# WORK REQUEST:
Set down a true copy of the data, with all pictures left out.

# GIVEN DATA:
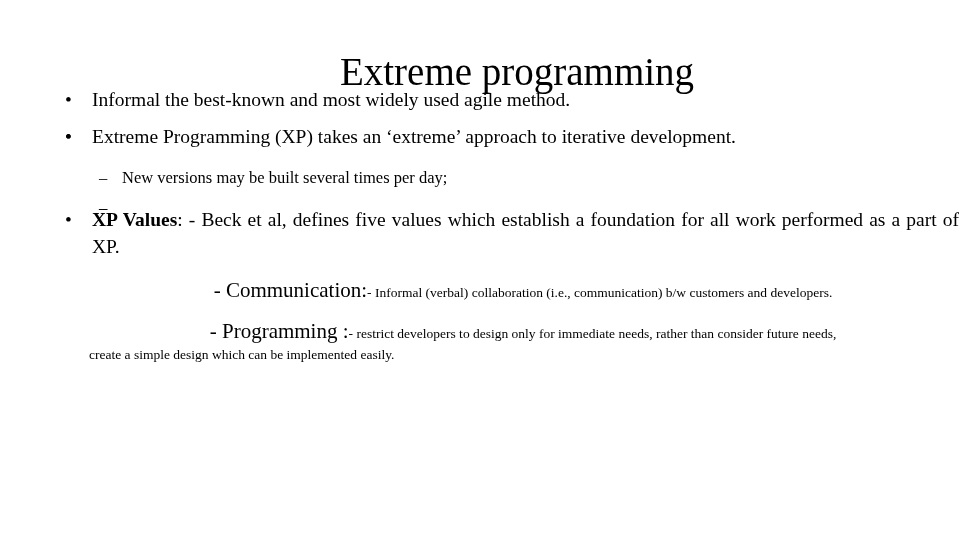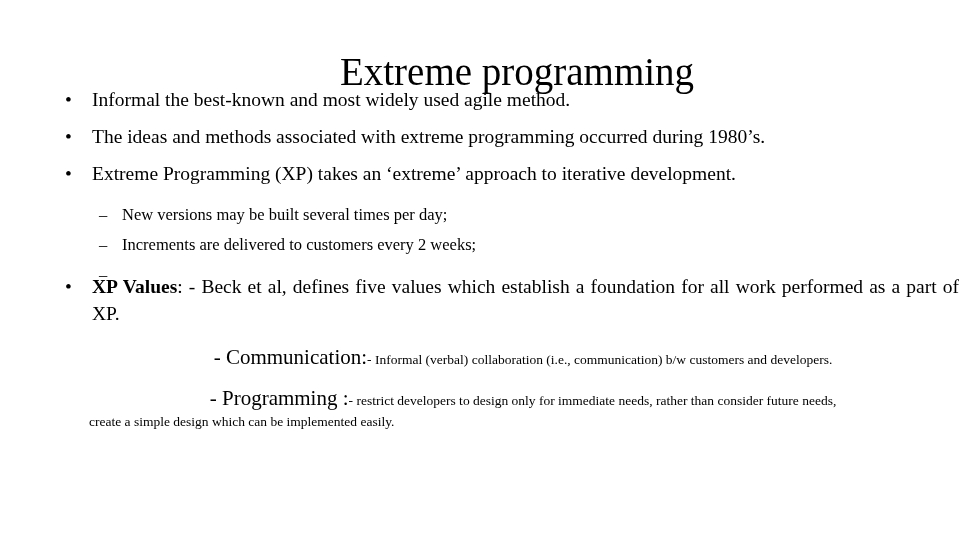--- a/index.html
+++ b/index.html
@@ -138,7 +138,6 @@
 
     <p class="l1">
       <span class="dot">•</span>
-      <span>The ideas and methods associated with extreme programming occurred during 1980’s.</span>
     </p>
 
     <p class="l1">

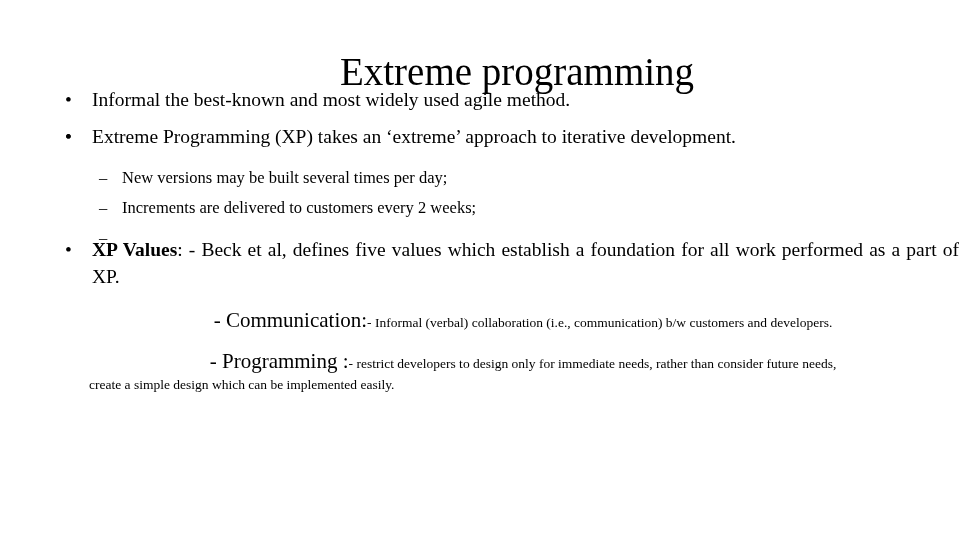--- a/index.html
+++ b/index.html
@@ -152,7 +152,6 @@
       </p>
       <p class="l2">
         <span class="dash">–</span>
-        <span>Increments are delivered to customers every 2 weeks;</span>
       </p>
       <p class="l2 tight">
         <span class="dash">–</span>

# SOLVED PROBLEM:
--- a/index.html
+++ b/index.html
@@ -138,7 +138,6 @@
 
     <p class="l1">
       <span class="dot">•</span>
-      <span>The ideas and methods associated with extreme programming occurred during 1980’s.</span>
     </p>
 
     <p class="l1">

--- a/index.html
+++ b/index.html
@@ -152,7 +152,6 @@
       </p>
       <p class="l2">
         <span class="dash">–</span>
-        <span>Increments are delivered to customers every 2 weeks;</span>
       </p>
       <p class="l2 tight">
         <span class="dash">–</span>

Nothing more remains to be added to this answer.